The situation regarding the Pension Plan Surplus

What’s new?

The CBC Pensioners National Association (PNA) and its union partners have asked an arbitrator to take steps to protect our share of the current pension plan surplus.

We have asked the arbitrator Dennis O’Connor to instruct the CBC to set aside an amount of money equal to pensioners’ and employees’ pension surplus entitlement.

The interim order referred to as a “preservation order” is being sought to ensure there are funds available in the event the arbitrator ruled in our favour. It’s expected a hearing on the interim order will be held within the next several weeks.

In the meantime, we have received a variety of questions concerning the nature of the dispute and have prepared a “Frequently Asked Questions” sheet we hope will address some of those questions. This will be posted on our website for reference. You will find the main ones hereafter.

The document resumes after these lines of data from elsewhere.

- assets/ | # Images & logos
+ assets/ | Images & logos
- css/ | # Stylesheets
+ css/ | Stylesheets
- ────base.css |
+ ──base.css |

And for more context, please refer to our April 21 communiqué which can be found here

1) Where does that leave us?

As you no doubt know by now, the arbitrator has been asked to determine whether a pension surplus agreement signed in 2009 between the CBC, the PNA, and CBC’s unions remains valid and enforceable. It is obviously our view, and that of the unions, that it is.

2) What’s at stake here?

Immediately at stake is a share of the pension surplus. The basic principle of the agreement is that surpluses must be shared equally between the CBC and those retirees and employees who have contributed to it, i.e. that the two later groups have a right to the equivalent of the contribution holiday which the CBC must take for the rest of the year.

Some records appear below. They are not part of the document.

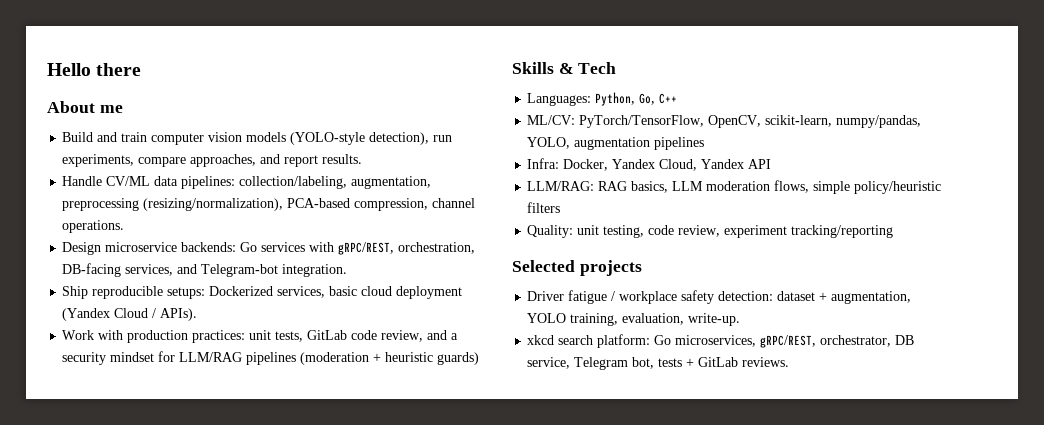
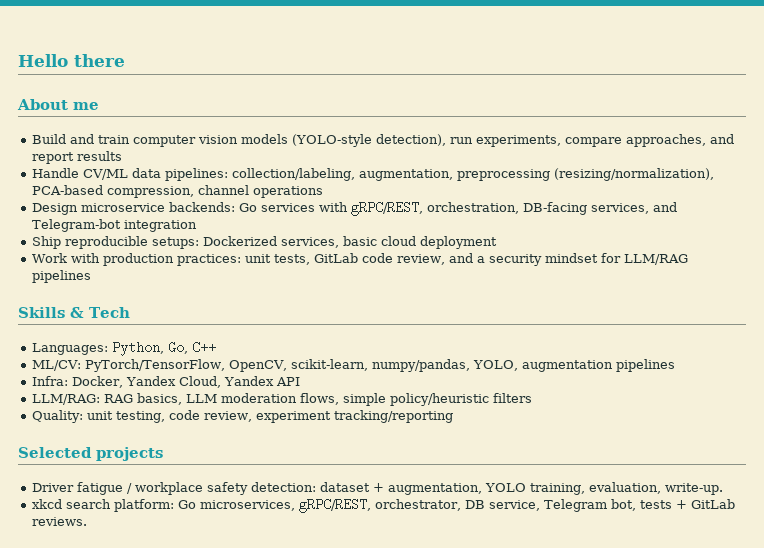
- Build and train computer vision models (YOLO-style detection), run experiments, compare approaches, and report results.
+ Build and train computer vision models (YOLO-style detection), run experiments, compare approaches, and report results
- Handle CV/ML data pipelines: collection/labeling, augmentation, preprocessing (resizing/normalization), PCA-based compression, channel operations.
+ Handle CV/ML data pipelines: collection/labeling, augmentation, preprocessing (resizing/normalization), PCA-based compression, channel operations
- Design microservice backends: Go services with gRPC/REST, orchestration, DB-facing services, and Telegram-bot integration.
+ Design microservice backends: Go services with gRPC/REST, orchestration, DB-facing services, and Telegram-bot integration
- Ship reproducible setups: Dockerized services, basic cloud deployment (Yandex Cloud / APIs).
+ Ship reproducible setups: Dockerized services, basic cloud deployment
- Work with production practices: unit tests, GitLab code review, and a security mindset for LLM/RAG pipelines (moderation + heuristic guards)
+ Work with production practices: unit tests, GitLab code review, and a security mindset for LLM/RAG pipelines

3) Does that mean we should get half of $700 million?

Technically, that would be the case however the agreement only permits retirees and employees to get an amount equal to the amount CBC would be required to contribute to the plan for the rest of the year. In this case, the amount would be somewhere between $40 to $50 million, i.e. the equivalent of the contribution holiday the CBC is forced to take by law.

4) Last time we got a refund on contributions it was considerably more, around $134 million, why is it so much less now?

In 2000, when the last sharing occurred, pension valuations of the plan took place every three years. Now they happen every year. Additionally, in 2000 the CBC’s contribution amount was higher (60% vs 50 % now). So, the amount paid out in 2000 was basically equal to the amount of CBC contribution holiday over a three-year period.

5) Why is the PNA not taking the matter to court as it did before?

At the time of the last surplus, the PNA did not have an agreement with the CBC covering surplus sharing so it only had a civil court process available to it. In this case, we have an agreement on how these matters are to be resolved and we are availing ourselves of it. In fact, the arbitration has already begun and is scheduled to continue in September. Of course, if the arbitrator deems the agreement invalid, we will have access to the courts and the unions could grieve.

6) Why is the arbitration process taking so long?

There is no single answer to that question but basically, it took considerable time to find an arbitrator who met the qualifications demanded by the Memorandum of Agreement. After that, it was a case of finding hearing dates suitable for all parties – the arbitrator, legal counsel, witnesses, and advisors (more than 20 different individuals). It is also not uncommon for arbitration proceedings and for a decision to be provided to take many months. The PNA has advised the arbitrator it will accept any dates proposed in order to expedite the process as much as possible. We are confident the arbitrator appreciates the need for a timely decision.

7) Is my pension secure?

The dispute over the sharing of pension surplus has no bearing on the overall financial status of the plan and its ability to meet its pension obligations. The plan has assets of more than $9-billion and is in excellent shape.